Your target group are the parents like the ones that attend information nights at high school programs such as TOPS at Marc Garneau, parents like the parents of students attending AYJackson.

Posted by fromEurope on 02/09 at 11:09 PM

Europe - the sticky principle could possibly explain why whole language, and other programs filled with non-concrete examples are always going under transformation. The latest is multi-literacies, filled with edubabble, and not at all simple.

“Nope. Our book was written for a type of problem, not a type of person. The problem is this: When you have an important idea, how do you communicate it in a way that has impact? How do you construct a great idea? Teachers and businesspeople and ministers all have this problem in spades, so our book will help them—but only with this one problem! We’ve got absolutely nothing to say about long division or finance or salvation.

The cool thing, to us, is realizing that the idea-playbook is similar for these diverse sets of people. Good science lessons and good Hollywood movies both raise mysteries that cause people to *want* to listen until the mystery is resolved. Aesop’s Fables have survived over 2000 years because of their concrete examples, and if you want your business plan to survive more than 15 minutes, you’d better be concrete as well.

Once you’ve got a great idea in your head—whether you’re in engineering or business or teaching—there are a handful of principles that will help you communicate it. That’s where our book comes in.”

Read more: http://blog.guykawasaki.com/2007/01/the_stickiness_.html#ixzz1DYm8DUrt

Aesop’s Fables is a rare book to find inside a school….............and yet it survives. Of course it is not on the approved lists of books to read, but I used it for my children. A book that conveys simple morals, without the if, buts, and complicated thinking.

Posted by Nancy on 02/10 at 06:59 AM

Read on a few more posts.  The saga continues.

Posted by Doretta on 02/10 at 08:11 AM

TDSBNW, I’ve been thinking some more why you haven’t seen a demand for a traditional alternative school.
Who knows, maybe you could use this information somehow ...

First of all, I don’t think many parents know that it is possible to start an alternative school.

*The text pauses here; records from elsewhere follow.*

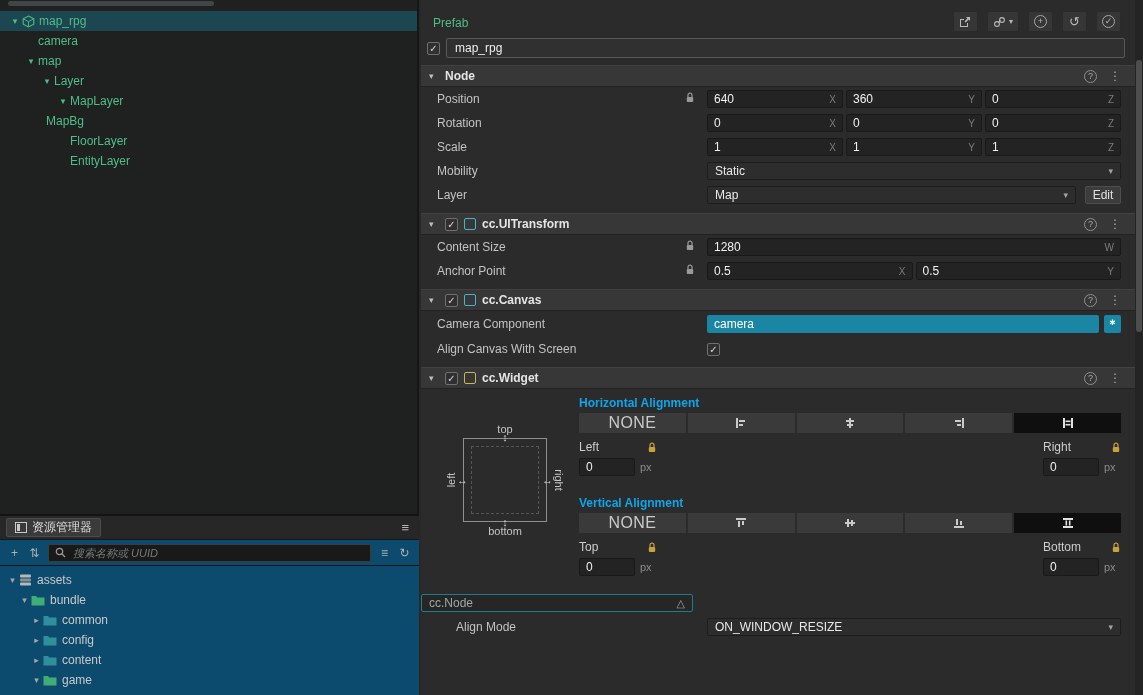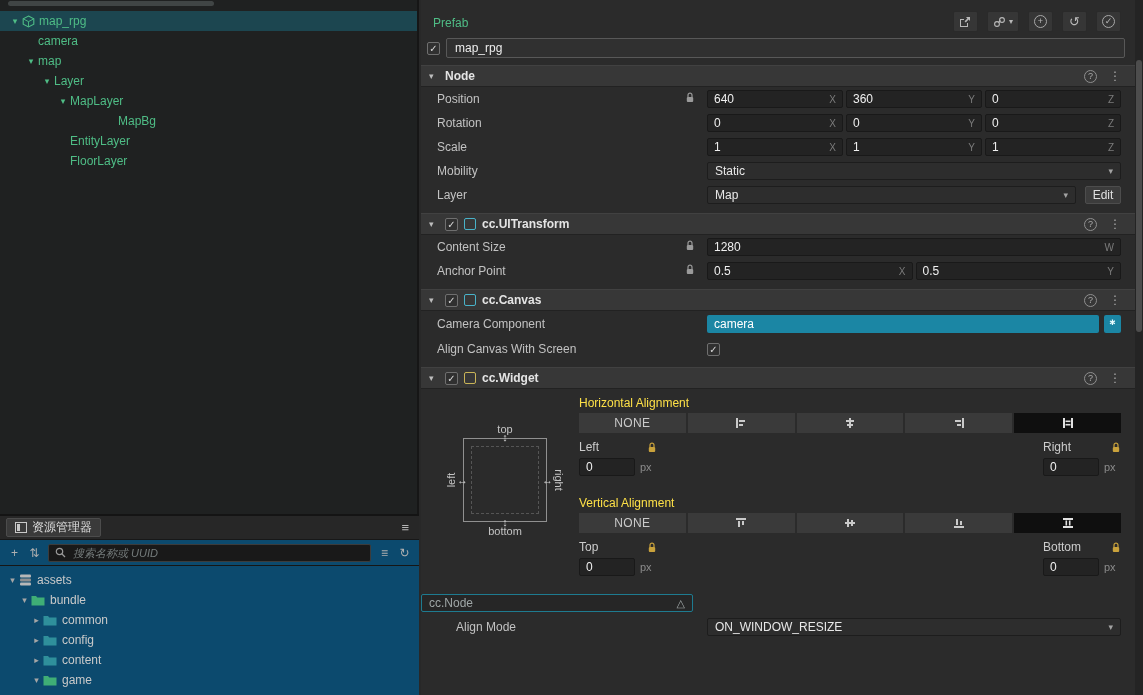--- a/index.html
+++ b/index.html
@@ -19,7 +19,7 @@
   .trow .sp { width:14px; flex:none; }
   .trow.selrow { background:#1c4650; }
   .trow .cube { margin-right:4px; flex:none; }
-  .d0{padding-left:8px}.d1{padding-left:24px}.d2{padding-left:40px}.d3{padding-left:56px}.d4{padding-left:104px}
+  .d0{padding-left:8px}.d1{padding-left:24px}.d2{padding-left:40px}.d3{padding-left:56px}.d4{padding-left:32px}
   
   .assets { position:absolute; left:0; top:514px; width:419px; height:181px; background:#0c4a6e; border-top:2px solid #141414; }
   .ahdr { height:24px; background:#272727; display:flex; align-items:center; border-bottom:1px solid #181818; }

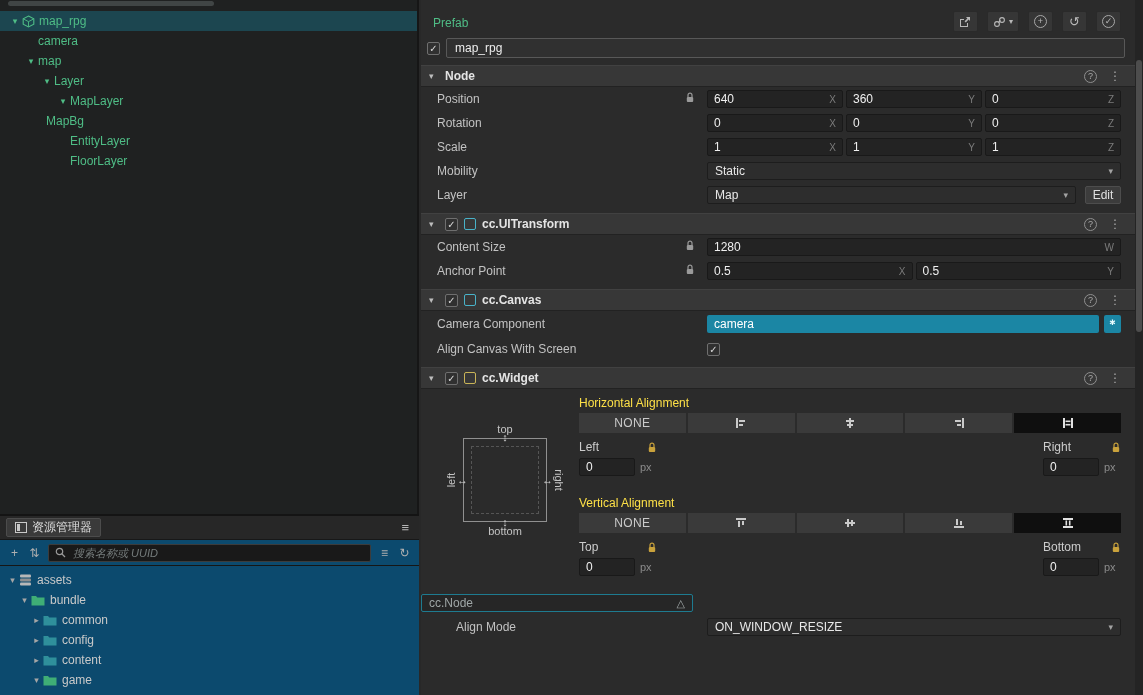--- a/index.html
+++ b/index.html
@@ -135,11 +135,11 @@
     </div>
     <div class="trow d3">
       <span class="sp"></span>
-      <span>EntityLayer</span>
+      <span>FloorLayer</span>
     </div>
     <div class="trow d3">
       <span class="sp"></span>
-      <span>FloorLayer</span>
+      <span>EntityLayer</span>
     </div>
   </div>
 

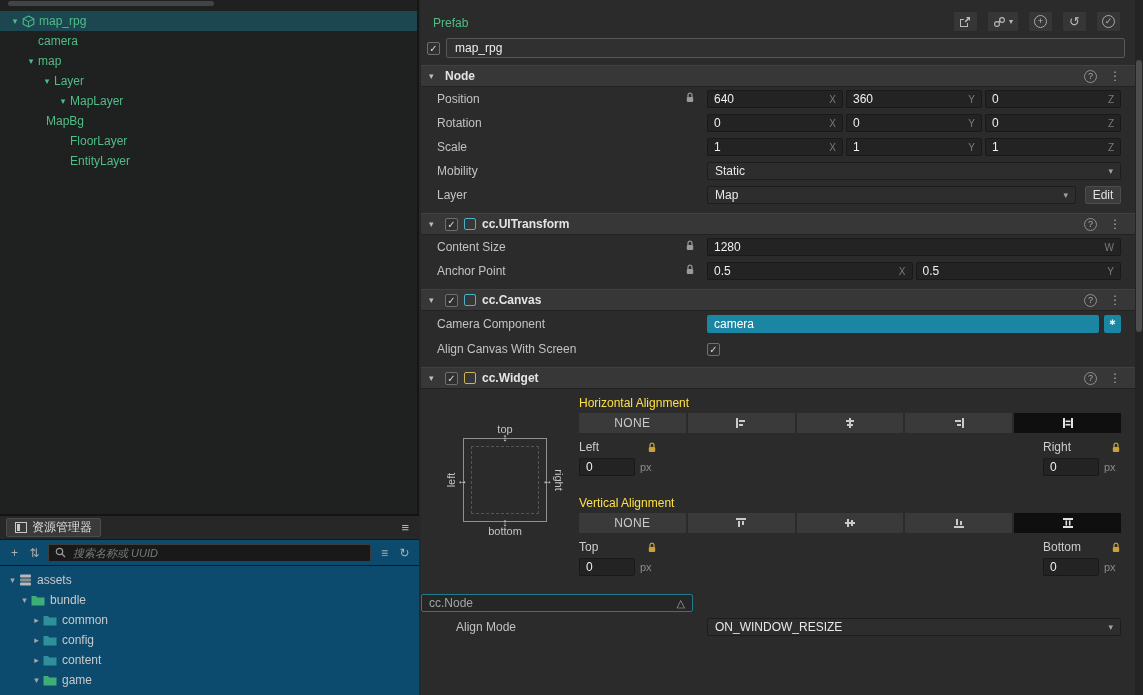--- a/index.html
+++ b/index.html
@@ -72,7 +72,7 @@
   
   .wbody { position:relative; padding:4px 0 10px; }
   .wctl { margin-left:158px; margin-right:14px; }
-  .wlabel { height:20px; display:flex; align-items:center; color:#fde047; }
+  .wlabel { height:20px; display:flex; align-items:center; color:#0ea5e9;font-weight:bold; }
   .mt16 { margin-top:16px; }
   .abrow { display:flex; gap:2px; height:20px; }
   .abtn { flex:1; background:#3a3a3a; display:flex; align-items:center; justify-content:center; color:#cacaca; font-size:12px; letter-spacing:.4px; }

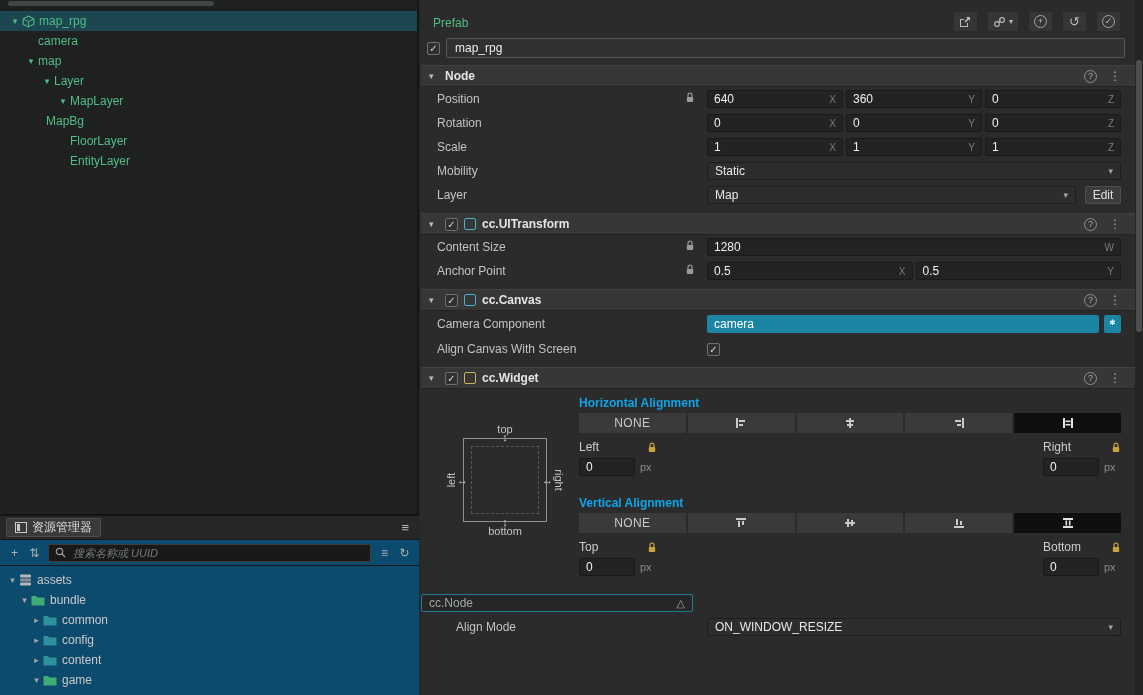--- a/index.html
+++ b/index.html
@@ -75,7 +75,7 @@
   .wlabel { height:20px; display:flex; align-items:center; color:#0ea5e9;font-weight:bold; }
   .mt16 { margin-top:16px; }
   .abrow { display:flex; gap:2px; height:20px; }
-  .abtn { flex:1; background:#3a3a3a; display:flex; align-items:center; justify-content:center; color:#cacaca; font-size:12px; letter-spacing:.4px; }
+  .abtn { flex:1; background:#3a3a3a; display:flex; align-items:center; justify-content:center; color:#cacaca; font-size:16px; letter-spacing:.4px; }
   .abtn.on { background:#0f0f0f; }
   .lrrow { display:flex; justify-content:space-between; align-items:center; height:20px; margin-top:4px; }
   .lrgrp { width:78px; display:flex; justify-content:space-between; align-items:center; color:#cccccc; }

Secondly the parents that would consider getting themselves into such an enterprise would either
- have to be well aware that the public school system is not a traditional school (that is: a school that is not teaching reading phonetically, spelling, standard math algorithms and does not have clear expectations ) before their children start grade 1
There are few such parents.
- to have had enough dissapointing experiences with the public schools to be ready to risk big on something different
This parents are already hurt and most likely would not trust somebody within the system.

One of your biggest problems is that in my opinion the parents that would most likely want a traditional school are both working full time and can’t afford to take time off work to participate in organizing a school.

Your other problem is that before someone gets to know you and other similarly minded teachers or principals, how would these parents even know that there are still teachers out there in the public system that believe in a traditional school and are competent to teach in such a way?
Because you guys have been forced by circumstances to fly under the radar, it is not at all obvious that you still exist. It has certainly been a huge pleasant surprise for me.

I think that at least a good 20-30% of the parents whose kids attend a private all-day kindergarden program with a good reputation would be interested in such a school.
They are parents that are already aware of the problems.
Most likely another category would be parents that are considering French immersion for their children.

TDSBNW, do your seriously think that such a school would not get shut down once it started showing results?
I think it would. As long as you depend on an outside administration you have no control over to provide you the location, to allow only the teachers who fit the program to teach there, there are so many tricks that can be played upon such a program!

Everything is set up in such a way so as to drag all students down to the lowest possible denominator and then to be able to point out that no school is able to do better because of problems outside the school’s control.